2. Since \(D\) is in Period 3 and Group 13, it is Aluminium (\(\text{Al}\)).
- Aluminium forms an oxide with the formula \(\text{Al}_2\text{O}_3\), which corresponds to \(D_2\text{O}_3\). Hence, B is correct.
- \(\text{Al}_2\text{O}_3\) has a giant ionic structure, not a giant molecular structure, so A is incorrect.
- \(D\) is in Group 13, not Group 14, so C is incorrect.
- Aluminium does not react rapidly with cold water because of its protective oxide layer, so D is incorrect.

Award 1 mark for selecting the correct option (B). No marks are awarded for incorrect options.

1. Let's analyze the reaction of solid sodium halides with concentrated sulfuric acid:
- **Fluoride and Chloride** are weak reducing agents. They undergo acid-base reactions to form \(\text{HF}\) and \(\text{HCl}\) respectively, but do not reduce sulfuric acid to \(\text{SO}_2\) or form halogens.
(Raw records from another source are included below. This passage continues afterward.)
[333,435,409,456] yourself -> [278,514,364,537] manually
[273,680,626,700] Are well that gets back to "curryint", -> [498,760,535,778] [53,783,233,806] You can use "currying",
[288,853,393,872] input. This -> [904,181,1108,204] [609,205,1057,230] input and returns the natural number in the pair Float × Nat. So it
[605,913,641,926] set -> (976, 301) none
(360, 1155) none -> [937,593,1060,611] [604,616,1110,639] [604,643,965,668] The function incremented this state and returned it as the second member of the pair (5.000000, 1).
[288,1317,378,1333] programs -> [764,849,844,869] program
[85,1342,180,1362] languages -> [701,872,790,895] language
Thus, no red/brown vapor or gas turning dichromate green is observed.
- **Bromide** is a stronger reducing agent. It is oxidized to bromine gas, \(\text{Br}_2\), which is a dark red-brown vapour. Concurrently, sulfuric acid is reduced to sulfur dioxide, \(\text{SO}_2\).
- **Sulfur dioxide** is a reducing agent that reduces the orange dichromate(VI) ion (\(\text{Cr}_2\text{O}_7^{2-}\)) to the green chromium(III) ion (\(\text{Cr}^{3+}\)), turning the paper green.
- **Iodide** is an even stronger reducing agent and is oxidized to purple iodine vapour (\(\text{I}_2\)), reducing sulfuric acid mainly to hydrogen sulfide (\(\text{H}_2\text{S}\), which has a rotten-egg smell) and yellow solid sulfur.
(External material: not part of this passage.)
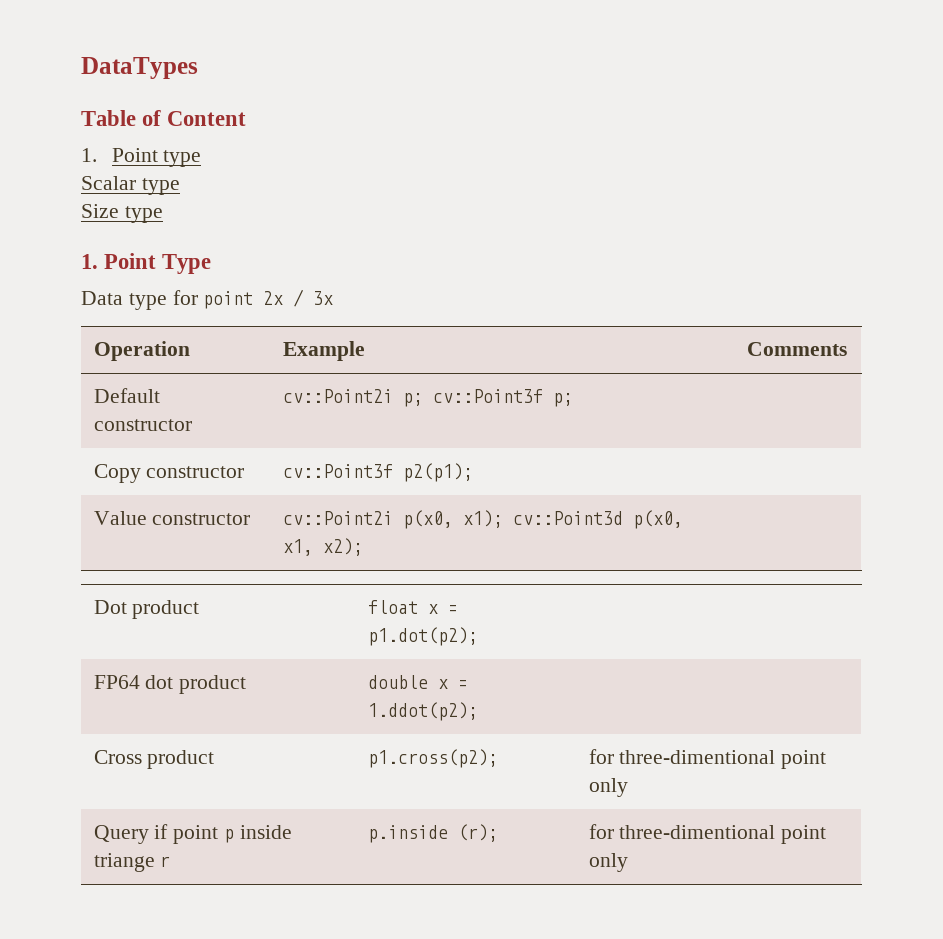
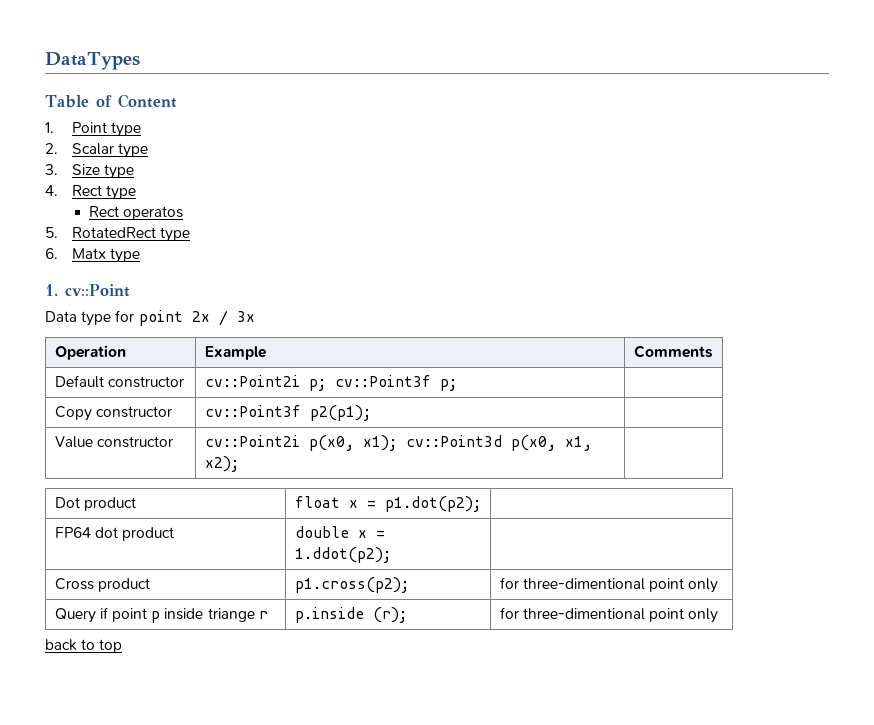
(202, 158) none -> [45,143,58,154] 2.
(180, 186) none -> [45,164,58,175] 3.
[81,253,212,274] // 1. Point Type -> [45,185,136,200] [88,206,183,220] [45,227,190,242] [45,248,140,263] [45,284,130,297] // 4. Rect type // Rect operatos // 5. RotatedRect type // 6. Matx type // 1. cv::Point
(628, 862) none -> [45,639,123,653] // back to top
Therefore, the halide present is bromide (Option C).

Award 1 mark for selecting the correct option (C). No marks are awarded for incorrect options.
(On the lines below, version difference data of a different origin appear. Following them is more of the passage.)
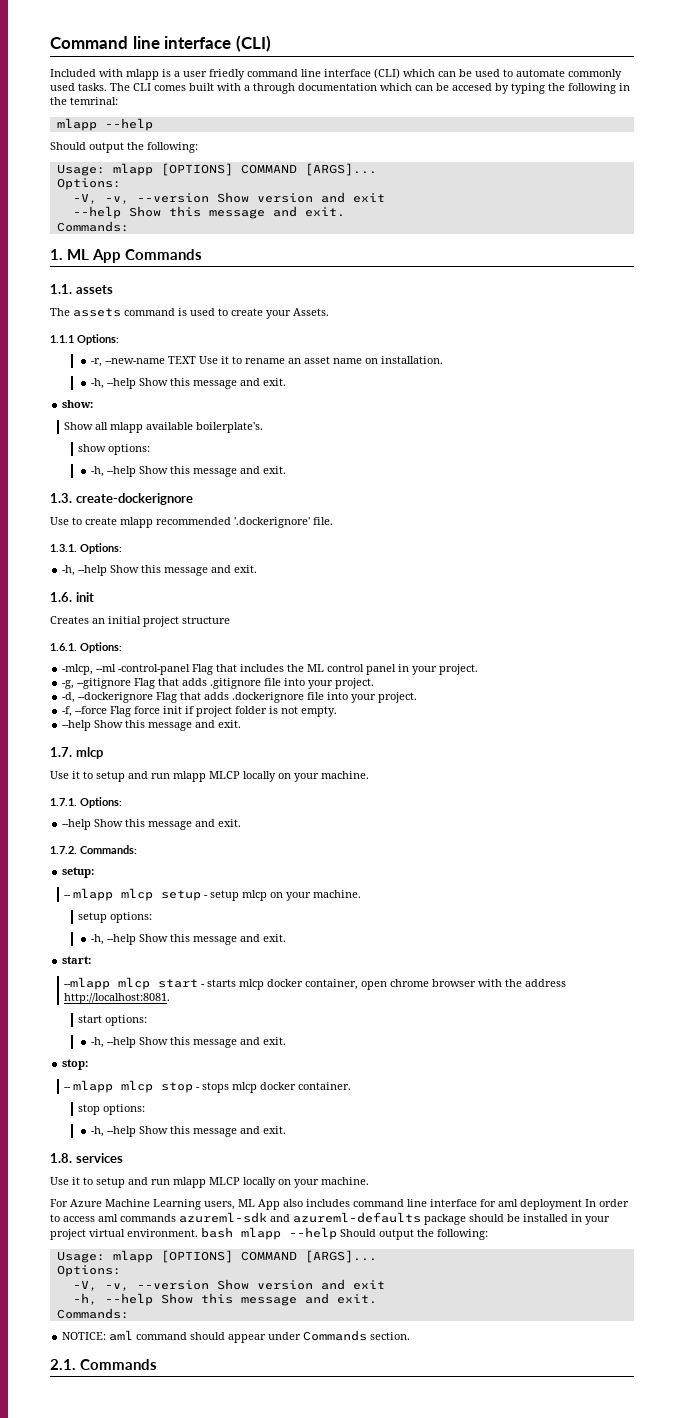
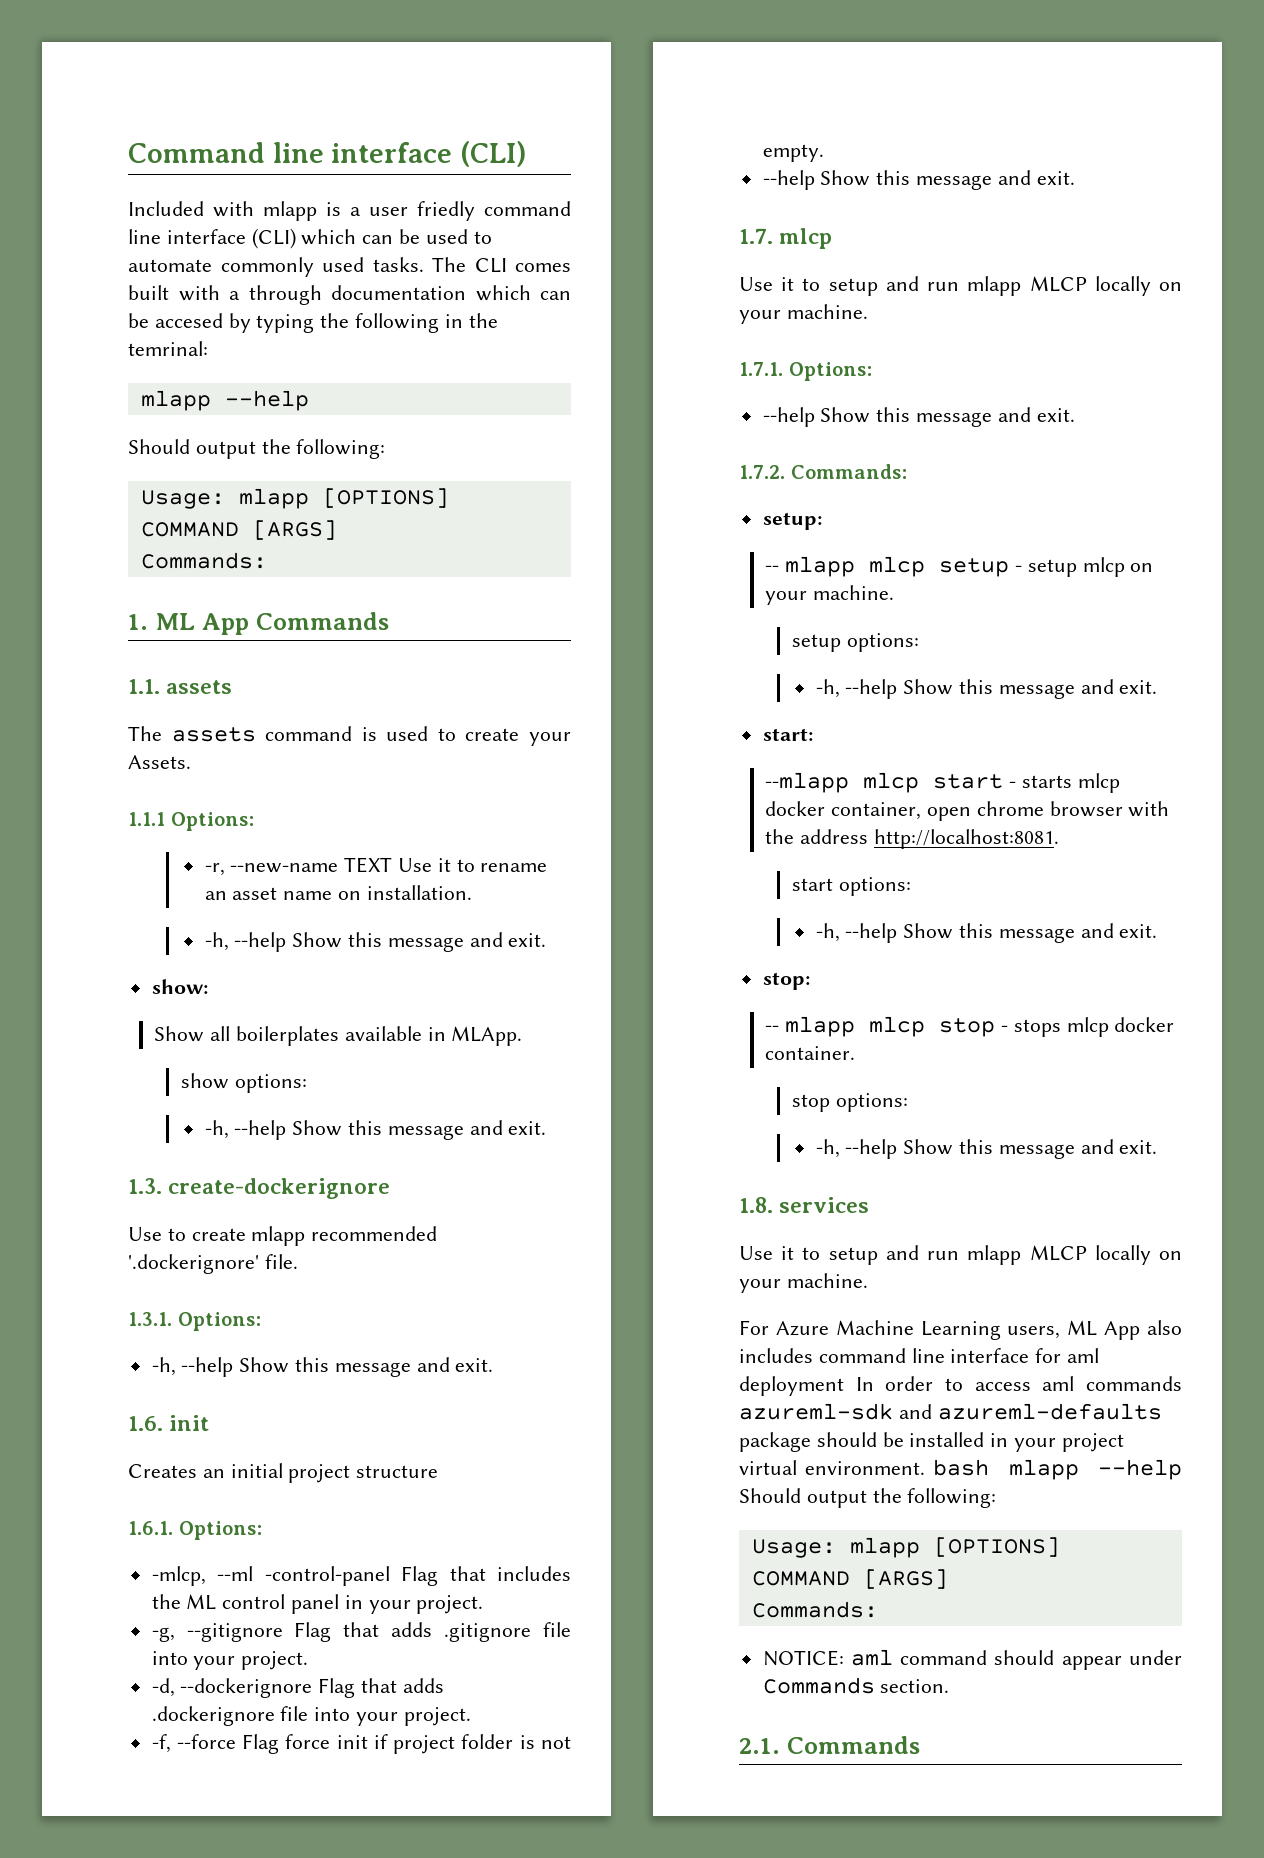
[304,163,377,176] [56,178,121,190] [72,192,385,204] [72,206,345,219] [ARGS]... // Options: // -V, -v, --version Show version and exit // --help Show this message and exit. -> [252,520,337,540] [ARGS]
[110,422,264,433] mlapp available boilerplate's. -> [236,1026,523,1046] boilerplates available in MLApp.
[304,1250,377,1263] [56,1265,121,1277] [72,1279,385,1291] [72,1293,377,1306] [ARGS]... // Options: // -V, -v, --version Show version and exit // -h, --help Show this message and exit. -> [863,1569,948,1589] [ARGS]

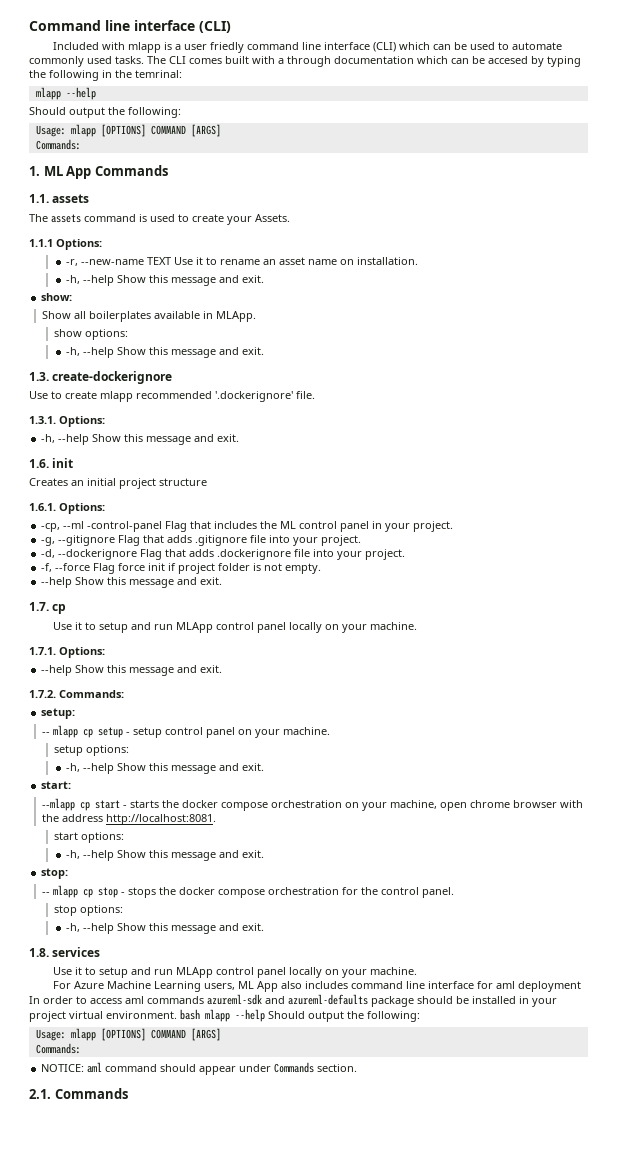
[151,1566,206,1586] -mlcp, -> [41,523,61,532] -cp,
[779,228,833,249] [739,276,1087,296] mlcp // Use it to setup and run mlapp MLCP -> [52,604,67,614] [53,622,287,633] cp // Use it to setup and run MLApp control panel
[869,556,926,577] mlcp -> [82,729,93,738] cp
[1082,557,1125,577] mlcp -> [164,727,235,738] control panel
[863,772,920,793] mlcp -> [79,802,90,811] cp
[1077,773,1120,793] [765,801,922,820] mlcp docker container, -> [161,800,437,811] the docker compose orchestration on your machine,
[869,1016,926,1037] mlcp -> [82,889,93,898] cp
[1066,1017,1175,1037] [765,1046,856,1060] mlcp docker container. -> [158,887,454,898] the docker compose orchestration for the control panel.
[967,1245,1087,1265] mlapp MLCP -> [176,967,287,978] MLApp control panel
First, calculate the mass of carbon in the \(\text{CO}_2\) produced: \(\text{Mass of C} = 0.220\text{ g} \times \frac{12.0}{44.0} = 0.060\text{ g}\), which corresponds to \(\text{Moles of C} = \frac{0.060}{12.0} = 0.0050\text{ mol}\). Next, calculate the mass of hydrogen in the \(\text{H}_2\text{O}\) produced: \(\text{Mass of H} = 0.135\text{ g} \times \frac{2.0}{18.0} = 0.015\text{ g}\), which corresponds to \(\text{Moles of H} = \frac{0.015}{1.0} = 0.015\text{ mol}\). Now find the mass and moles of oxygen by subtraction: \(\text{Mass of O} = 0.115\text{ g} - (0.060\text{ g} + 0.015\text{ g}) = 0.040\text{ g}\), which corresponds to \(\text{Moles of O} = \frac{0.040}{16.0} = 0.0025\text{ mol}\). Determine the simplest molar ratio by dividing by the smallest number of moles (0.0025): \(\text{C} = 2\), \(\text{H} = 6\), \(\text{O} = 1\). Therefore, the empirical formula of \(Z\) is \(\text{C}_2\text{H}_6\text{O}\).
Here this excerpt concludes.